BEGIN

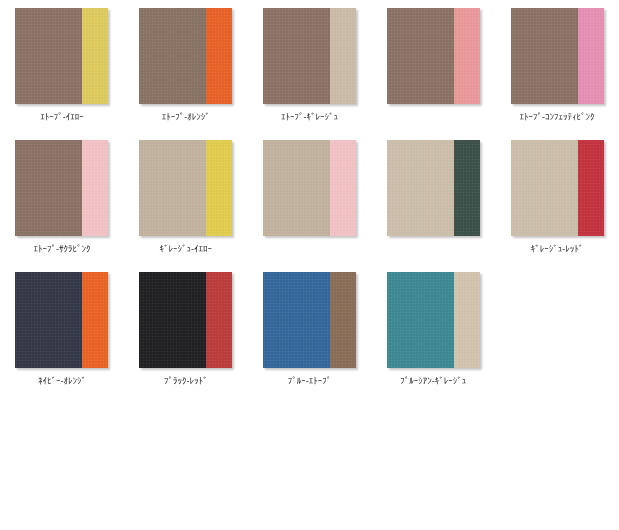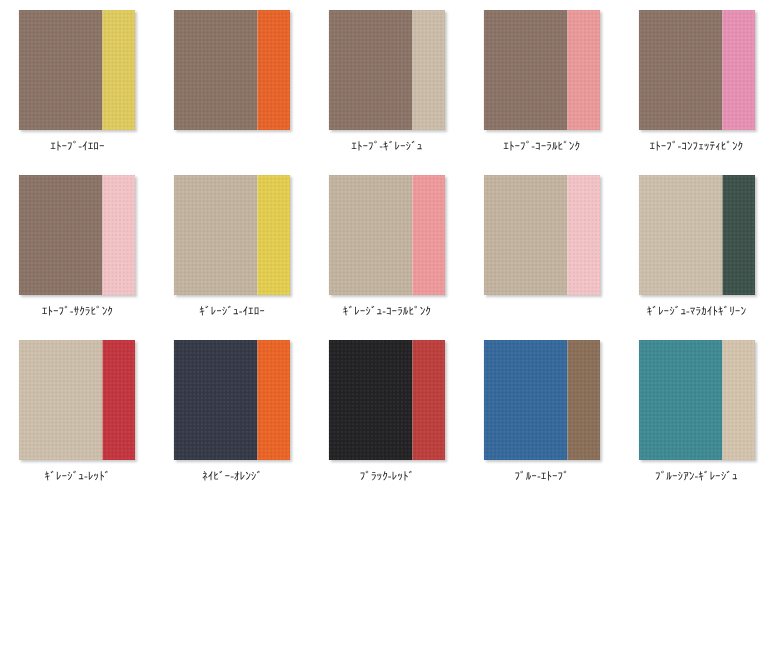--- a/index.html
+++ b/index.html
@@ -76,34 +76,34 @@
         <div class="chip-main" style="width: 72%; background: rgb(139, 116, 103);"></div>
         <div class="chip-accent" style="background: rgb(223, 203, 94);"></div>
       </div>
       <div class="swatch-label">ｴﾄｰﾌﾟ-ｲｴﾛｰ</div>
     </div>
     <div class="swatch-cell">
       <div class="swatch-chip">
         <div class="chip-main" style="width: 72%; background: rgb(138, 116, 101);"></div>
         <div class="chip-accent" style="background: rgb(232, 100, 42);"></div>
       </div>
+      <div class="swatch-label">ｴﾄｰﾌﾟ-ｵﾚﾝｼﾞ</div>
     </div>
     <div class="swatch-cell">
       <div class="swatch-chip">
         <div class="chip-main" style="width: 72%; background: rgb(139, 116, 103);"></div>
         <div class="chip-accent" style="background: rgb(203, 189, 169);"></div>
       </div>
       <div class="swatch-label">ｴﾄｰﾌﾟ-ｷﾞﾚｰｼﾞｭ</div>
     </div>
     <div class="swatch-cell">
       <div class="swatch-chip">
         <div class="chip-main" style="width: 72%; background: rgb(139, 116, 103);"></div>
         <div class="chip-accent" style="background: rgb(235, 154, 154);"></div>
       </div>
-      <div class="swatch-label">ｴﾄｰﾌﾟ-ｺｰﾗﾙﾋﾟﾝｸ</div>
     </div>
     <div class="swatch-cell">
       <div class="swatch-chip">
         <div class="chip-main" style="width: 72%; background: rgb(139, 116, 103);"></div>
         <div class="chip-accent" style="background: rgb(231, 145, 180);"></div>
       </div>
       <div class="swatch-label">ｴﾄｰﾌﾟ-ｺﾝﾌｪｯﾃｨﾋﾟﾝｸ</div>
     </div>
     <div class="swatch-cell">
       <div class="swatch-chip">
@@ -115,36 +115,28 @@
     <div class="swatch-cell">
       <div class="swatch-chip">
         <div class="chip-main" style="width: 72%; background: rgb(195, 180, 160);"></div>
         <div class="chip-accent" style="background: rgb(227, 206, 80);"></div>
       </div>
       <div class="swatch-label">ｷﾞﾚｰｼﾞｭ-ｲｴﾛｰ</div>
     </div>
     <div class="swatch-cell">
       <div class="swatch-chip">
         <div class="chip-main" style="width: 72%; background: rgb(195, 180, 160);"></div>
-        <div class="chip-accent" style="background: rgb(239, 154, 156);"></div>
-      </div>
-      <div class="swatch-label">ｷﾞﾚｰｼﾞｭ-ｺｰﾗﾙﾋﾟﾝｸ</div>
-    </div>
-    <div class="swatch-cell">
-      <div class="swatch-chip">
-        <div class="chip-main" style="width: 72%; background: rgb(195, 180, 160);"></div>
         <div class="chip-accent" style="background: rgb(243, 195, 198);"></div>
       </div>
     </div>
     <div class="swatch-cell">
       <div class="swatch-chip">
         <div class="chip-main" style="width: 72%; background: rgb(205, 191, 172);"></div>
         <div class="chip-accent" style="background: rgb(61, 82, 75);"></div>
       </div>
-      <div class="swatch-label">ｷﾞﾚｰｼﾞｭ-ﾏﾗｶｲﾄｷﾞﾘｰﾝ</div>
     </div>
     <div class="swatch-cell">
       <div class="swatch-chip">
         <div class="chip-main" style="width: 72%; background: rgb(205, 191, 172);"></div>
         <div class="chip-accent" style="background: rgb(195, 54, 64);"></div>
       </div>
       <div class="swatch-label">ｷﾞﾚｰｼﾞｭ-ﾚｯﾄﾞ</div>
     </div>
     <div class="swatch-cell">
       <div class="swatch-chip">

END
BEGIN

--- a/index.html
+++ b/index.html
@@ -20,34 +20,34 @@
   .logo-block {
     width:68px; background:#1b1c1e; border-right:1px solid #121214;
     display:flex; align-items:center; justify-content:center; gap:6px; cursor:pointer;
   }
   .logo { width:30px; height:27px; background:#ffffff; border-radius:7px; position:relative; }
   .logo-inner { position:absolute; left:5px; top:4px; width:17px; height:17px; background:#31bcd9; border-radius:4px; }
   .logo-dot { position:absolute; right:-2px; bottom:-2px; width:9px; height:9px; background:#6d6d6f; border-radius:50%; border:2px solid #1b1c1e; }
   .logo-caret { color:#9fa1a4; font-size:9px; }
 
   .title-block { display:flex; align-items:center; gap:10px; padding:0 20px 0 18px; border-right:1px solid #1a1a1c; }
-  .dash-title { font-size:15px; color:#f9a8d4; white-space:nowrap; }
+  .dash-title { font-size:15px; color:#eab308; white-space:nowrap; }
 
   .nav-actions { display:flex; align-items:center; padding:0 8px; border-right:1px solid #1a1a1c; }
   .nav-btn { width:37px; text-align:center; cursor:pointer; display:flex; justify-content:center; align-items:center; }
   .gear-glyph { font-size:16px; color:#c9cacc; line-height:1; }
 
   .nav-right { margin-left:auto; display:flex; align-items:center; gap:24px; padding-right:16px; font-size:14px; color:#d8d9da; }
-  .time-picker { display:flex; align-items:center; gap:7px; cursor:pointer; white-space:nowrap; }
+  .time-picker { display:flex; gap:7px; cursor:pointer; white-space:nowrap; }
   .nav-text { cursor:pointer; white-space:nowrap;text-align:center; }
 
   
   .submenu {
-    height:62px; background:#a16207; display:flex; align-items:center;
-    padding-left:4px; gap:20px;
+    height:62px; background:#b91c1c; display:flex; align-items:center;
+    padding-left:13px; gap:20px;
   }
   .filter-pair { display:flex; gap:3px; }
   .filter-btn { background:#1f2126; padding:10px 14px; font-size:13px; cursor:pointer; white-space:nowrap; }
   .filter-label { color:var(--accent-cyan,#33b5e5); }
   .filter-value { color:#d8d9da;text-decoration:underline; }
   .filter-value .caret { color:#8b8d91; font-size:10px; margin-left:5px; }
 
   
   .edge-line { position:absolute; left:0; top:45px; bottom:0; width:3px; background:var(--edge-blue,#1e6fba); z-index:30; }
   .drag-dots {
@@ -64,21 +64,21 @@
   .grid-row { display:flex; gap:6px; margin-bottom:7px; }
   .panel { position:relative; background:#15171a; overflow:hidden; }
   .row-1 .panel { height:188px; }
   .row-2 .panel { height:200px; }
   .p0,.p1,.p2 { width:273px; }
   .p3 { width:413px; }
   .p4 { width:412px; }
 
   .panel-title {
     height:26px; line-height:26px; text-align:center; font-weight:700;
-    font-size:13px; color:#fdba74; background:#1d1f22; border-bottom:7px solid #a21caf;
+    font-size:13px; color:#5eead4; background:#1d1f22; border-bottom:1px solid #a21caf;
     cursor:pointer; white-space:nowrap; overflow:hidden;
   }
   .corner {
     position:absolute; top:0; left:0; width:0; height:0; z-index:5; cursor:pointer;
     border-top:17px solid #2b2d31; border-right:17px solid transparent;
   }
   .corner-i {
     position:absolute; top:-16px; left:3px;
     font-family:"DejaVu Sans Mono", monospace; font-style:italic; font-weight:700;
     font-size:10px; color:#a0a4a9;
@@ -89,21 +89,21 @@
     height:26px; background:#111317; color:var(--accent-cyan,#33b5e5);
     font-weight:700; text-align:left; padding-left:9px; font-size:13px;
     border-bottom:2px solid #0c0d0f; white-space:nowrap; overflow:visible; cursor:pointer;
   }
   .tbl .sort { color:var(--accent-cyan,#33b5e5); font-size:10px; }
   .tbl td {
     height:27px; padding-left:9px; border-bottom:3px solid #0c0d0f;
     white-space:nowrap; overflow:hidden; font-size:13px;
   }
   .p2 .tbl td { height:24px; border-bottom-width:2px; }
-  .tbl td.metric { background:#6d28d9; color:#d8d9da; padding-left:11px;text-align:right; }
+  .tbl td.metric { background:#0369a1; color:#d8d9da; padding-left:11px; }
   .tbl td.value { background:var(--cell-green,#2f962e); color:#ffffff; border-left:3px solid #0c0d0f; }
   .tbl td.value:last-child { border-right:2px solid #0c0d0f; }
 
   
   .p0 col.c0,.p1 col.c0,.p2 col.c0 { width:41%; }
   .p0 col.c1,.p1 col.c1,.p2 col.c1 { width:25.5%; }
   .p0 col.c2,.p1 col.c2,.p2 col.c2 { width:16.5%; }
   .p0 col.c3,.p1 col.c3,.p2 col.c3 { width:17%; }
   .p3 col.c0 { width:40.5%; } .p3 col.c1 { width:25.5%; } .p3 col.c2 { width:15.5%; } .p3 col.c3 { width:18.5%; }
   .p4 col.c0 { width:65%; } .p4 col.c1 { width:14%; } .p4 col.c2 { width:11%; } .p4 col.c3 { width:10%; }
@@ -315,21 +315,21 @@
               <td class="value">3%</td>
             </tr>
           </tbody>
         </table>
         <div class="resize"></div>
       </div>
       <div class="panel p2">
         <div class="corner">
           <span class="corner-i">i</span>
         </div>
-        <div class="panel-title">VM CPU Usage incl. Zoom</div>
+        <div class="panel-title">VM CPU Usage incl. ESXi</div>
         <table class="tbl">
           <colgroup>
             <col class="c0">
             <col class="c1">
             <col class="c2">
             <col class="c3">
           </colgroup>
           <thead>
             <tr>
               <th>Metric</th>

END

| How to complete this task |
Before answering, count every line of the records that contains "dash"; the answer is that number and nothing more.

| Response to the exercise |
2